Below are the records; work out how many lines among them contain "justify", and write nothing besides that number.
────────────────
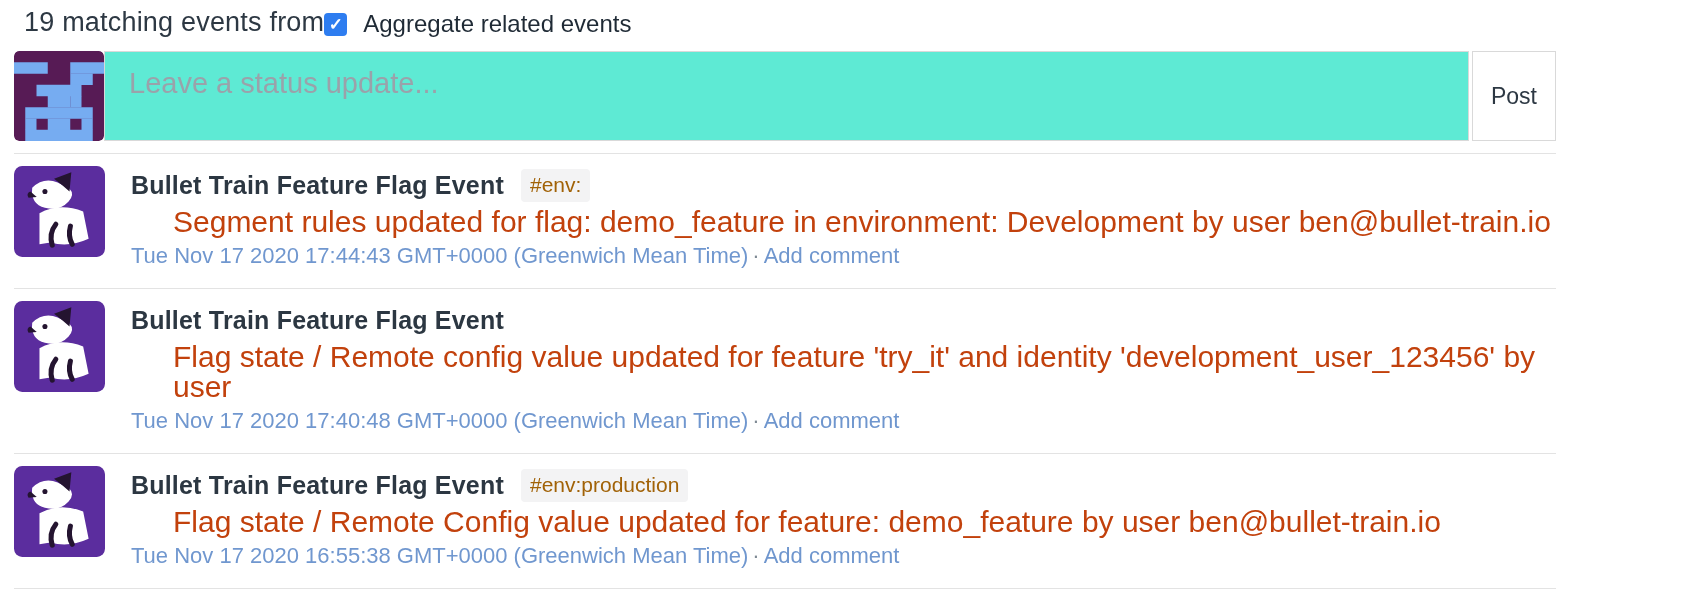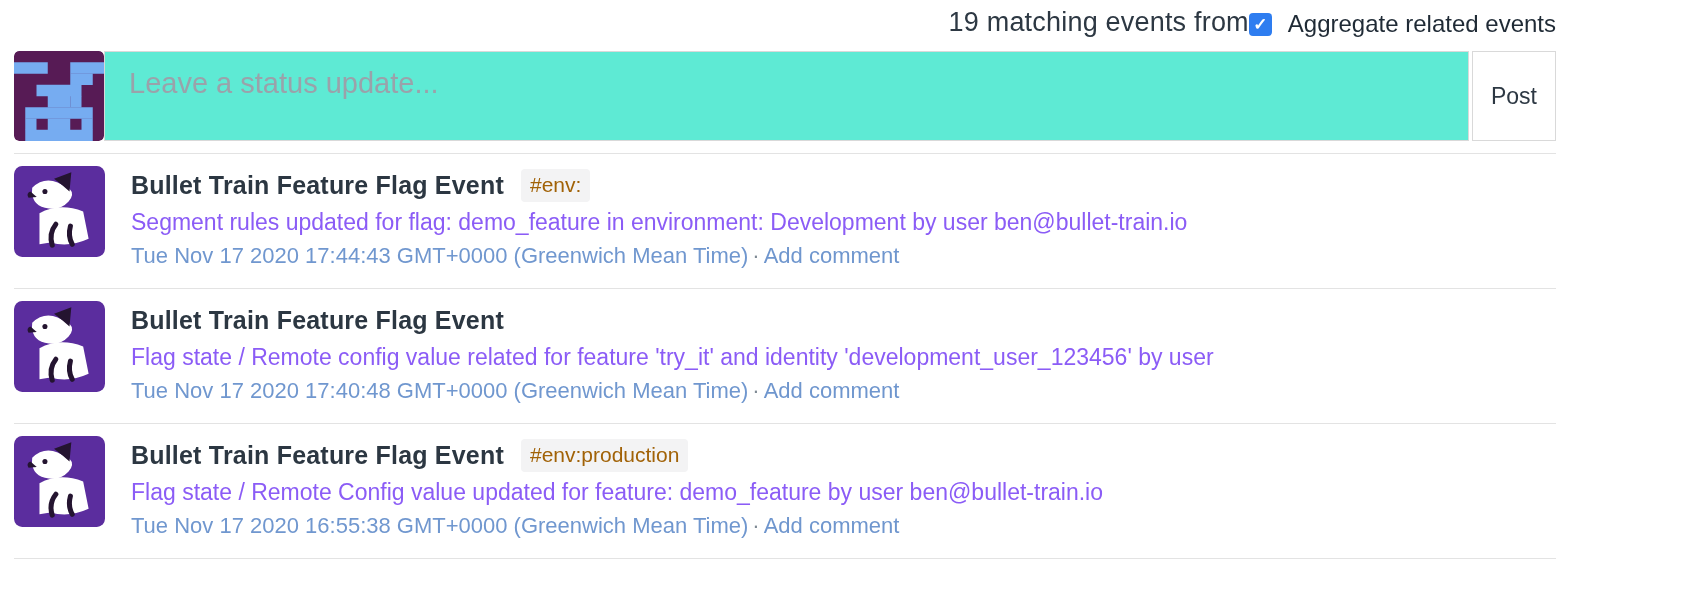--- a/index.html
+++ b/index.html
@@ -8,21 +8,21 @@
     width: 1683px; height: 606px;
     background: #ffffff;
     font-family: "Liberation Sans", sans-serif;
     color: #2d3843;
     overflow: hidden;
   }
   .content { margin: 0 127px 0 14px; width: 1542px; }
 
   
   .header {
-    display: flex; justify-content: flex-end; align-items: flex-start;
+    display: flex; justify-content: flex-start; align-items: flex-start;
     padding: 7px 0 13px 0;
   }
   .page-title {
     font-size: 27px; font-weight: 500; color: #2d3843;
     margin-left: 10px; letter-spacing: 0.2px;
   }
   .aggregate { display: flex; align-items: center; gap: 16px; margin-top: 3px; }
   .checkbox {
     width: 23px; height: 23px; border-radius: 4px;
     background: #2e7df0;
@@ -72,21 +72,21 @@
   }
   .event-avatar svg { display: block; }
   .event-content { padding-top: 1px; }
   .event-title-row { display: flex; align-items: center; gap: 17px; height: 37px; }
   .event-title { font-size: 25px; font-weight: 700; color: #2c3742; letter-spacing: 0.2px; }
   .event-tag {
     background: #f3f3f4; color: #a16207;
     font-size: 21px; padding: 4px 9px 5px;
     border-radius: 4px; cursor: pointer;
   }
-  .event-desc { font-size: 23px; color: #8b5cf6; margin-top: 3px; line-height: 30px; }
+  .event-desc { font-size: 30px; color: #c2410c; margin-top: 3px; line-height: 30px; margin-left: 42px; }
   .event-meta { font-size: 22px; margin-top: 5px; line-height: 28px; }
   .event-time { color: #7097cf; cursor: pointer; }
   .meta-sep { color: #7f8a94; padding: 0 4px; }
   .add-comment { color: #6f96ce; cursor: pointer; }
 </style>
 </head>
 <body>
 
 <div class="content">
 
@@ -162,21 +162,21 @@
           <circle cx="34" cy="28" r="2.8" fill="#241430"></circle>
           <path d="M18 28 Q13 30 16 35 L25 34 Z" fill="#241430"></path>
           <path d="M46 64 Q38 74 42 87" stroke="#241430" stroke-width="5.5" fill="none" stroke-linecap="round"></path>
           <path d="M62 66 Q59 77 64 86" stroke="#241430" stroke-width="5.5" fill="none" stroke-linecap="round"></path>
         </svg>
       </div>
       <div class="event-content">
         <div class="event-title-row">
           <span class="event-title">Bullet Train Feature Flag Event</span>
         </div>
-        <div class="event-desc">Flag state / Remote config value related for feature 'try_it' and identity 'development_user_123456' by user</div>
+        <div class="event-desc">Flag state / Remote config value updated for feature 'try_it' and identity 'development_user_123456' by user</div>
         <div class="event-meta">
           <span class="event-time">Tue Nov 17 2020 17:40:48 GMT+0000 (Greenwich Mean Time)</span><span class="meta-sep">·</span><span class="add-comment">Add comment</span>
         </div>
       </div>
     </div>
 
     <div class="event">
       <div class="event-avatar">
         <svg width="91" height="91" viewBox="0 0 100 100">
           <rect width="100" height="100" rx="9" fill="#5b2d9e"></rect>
────────────────
» Solution to the problem: 2